▶ [Task directions] Copy each line of the listing that includes "functionalities".

• • •

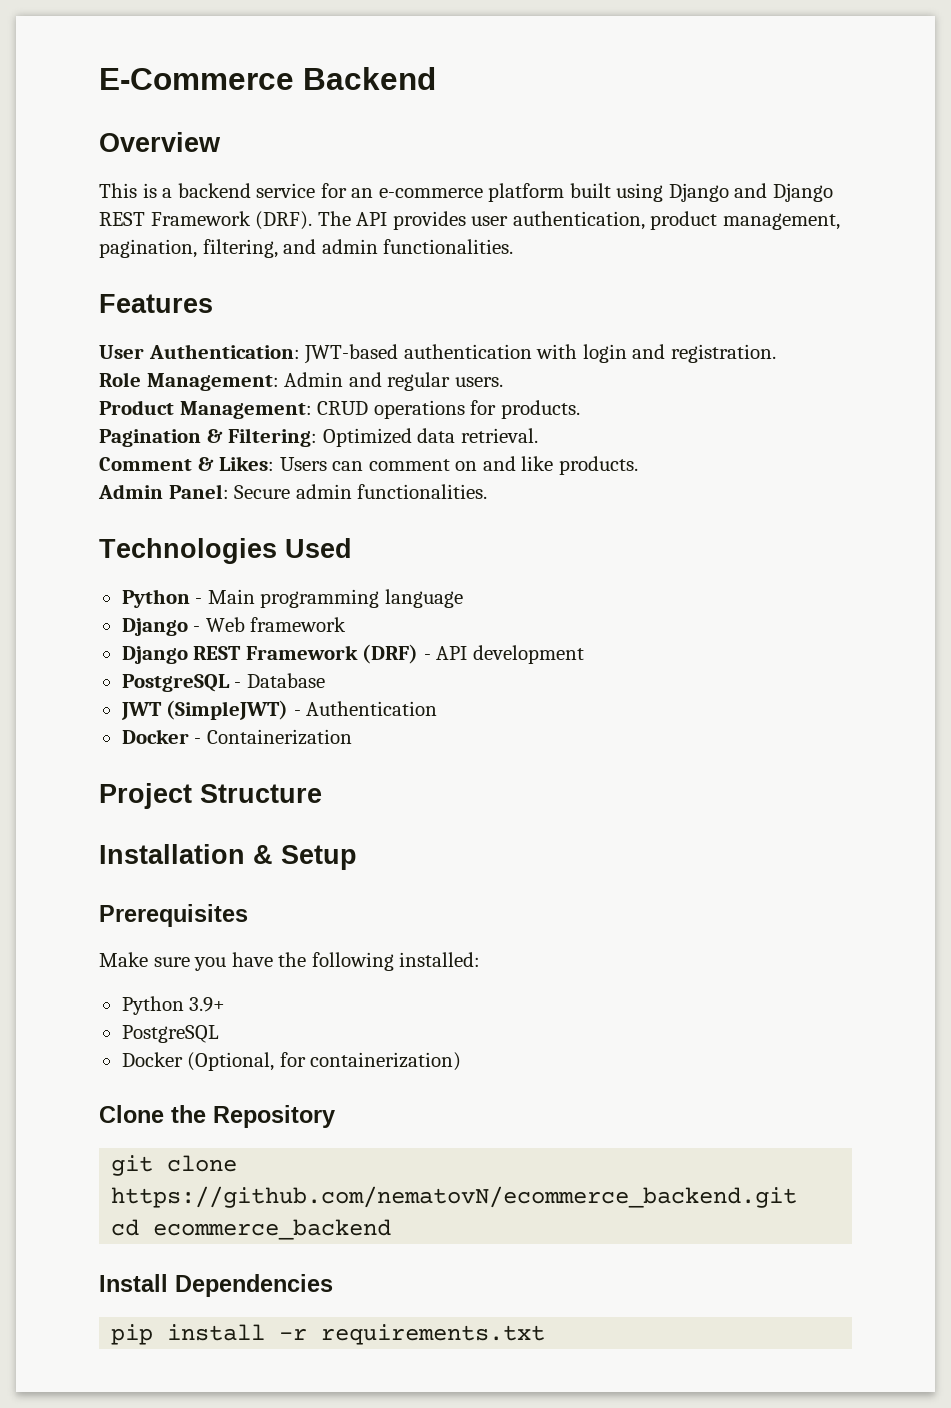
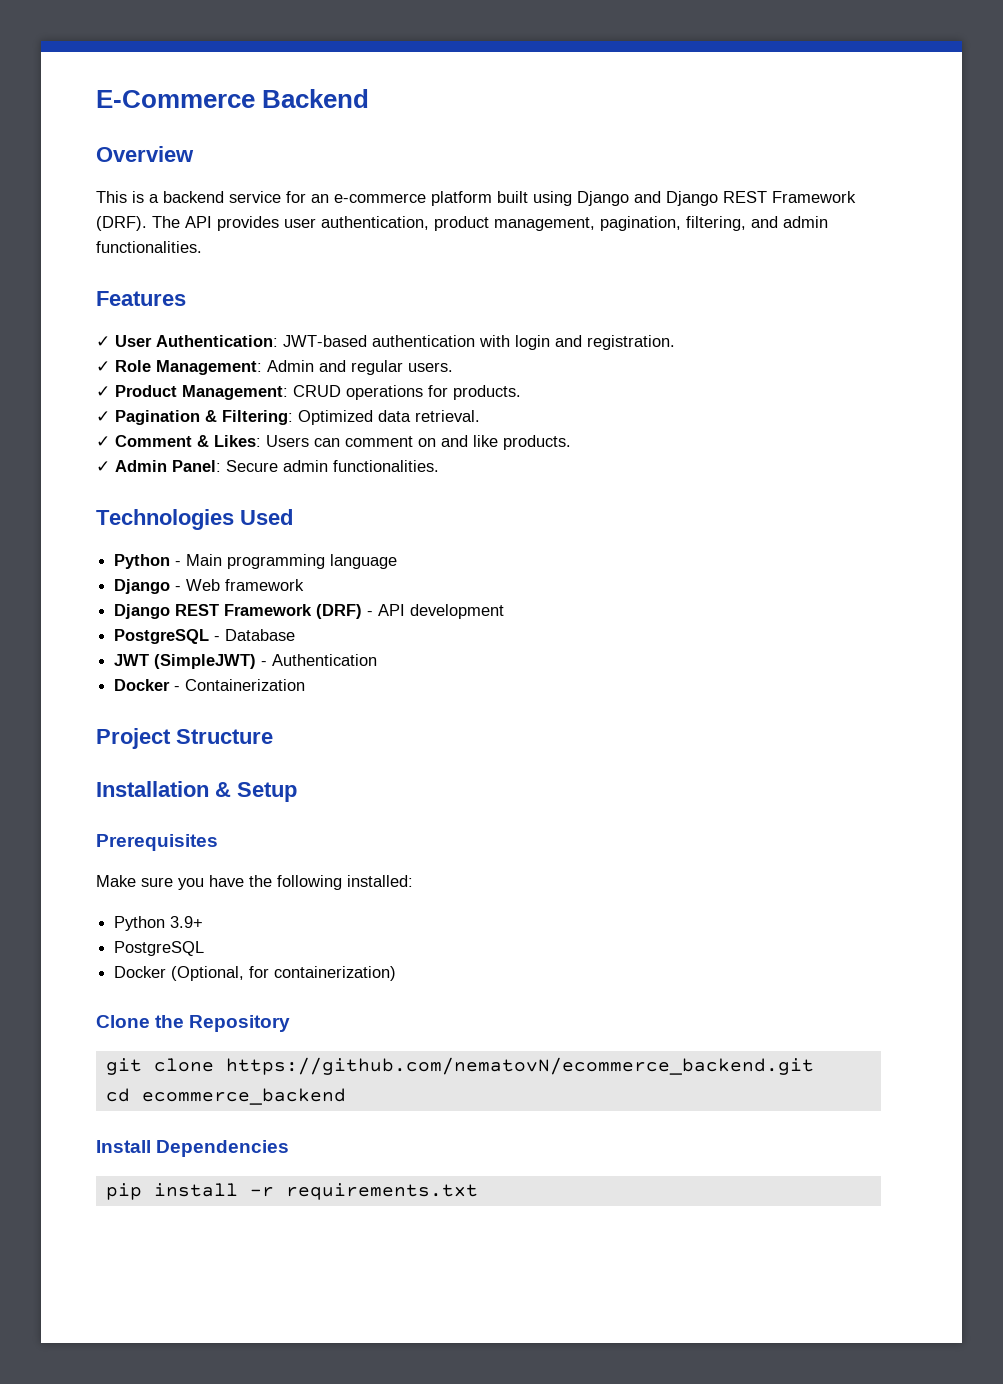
- User Authentication: JWT-based authentication with login and registration.
+ ✓ User Authentication: JWT-based authentication with login and registration.
- Role Management: Admin and regular users.
+ ✓ Role Management: Admin and regular users.
- Product Management: CRUD operations for products.
+ ✓ Product Management: CRUD operations for products.
- Pagination & Filtering: Optimized data retrieval.
+ ✓ Pagination & Filtering: Optimized data retrieval.
- Comment & Likes: Users can comment on and like products.
+ ✓ Comment & Likes: Users can comment on and like products.
- Admin Panel: Secure admin functionalities.
+ ✓ Admin Panel: Secure admin functionalities.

• • •

▶ [Result below]
- Admin Panel: Secure admin functionalities.
+ ✓ Admin Panel: Secure admin functionalities.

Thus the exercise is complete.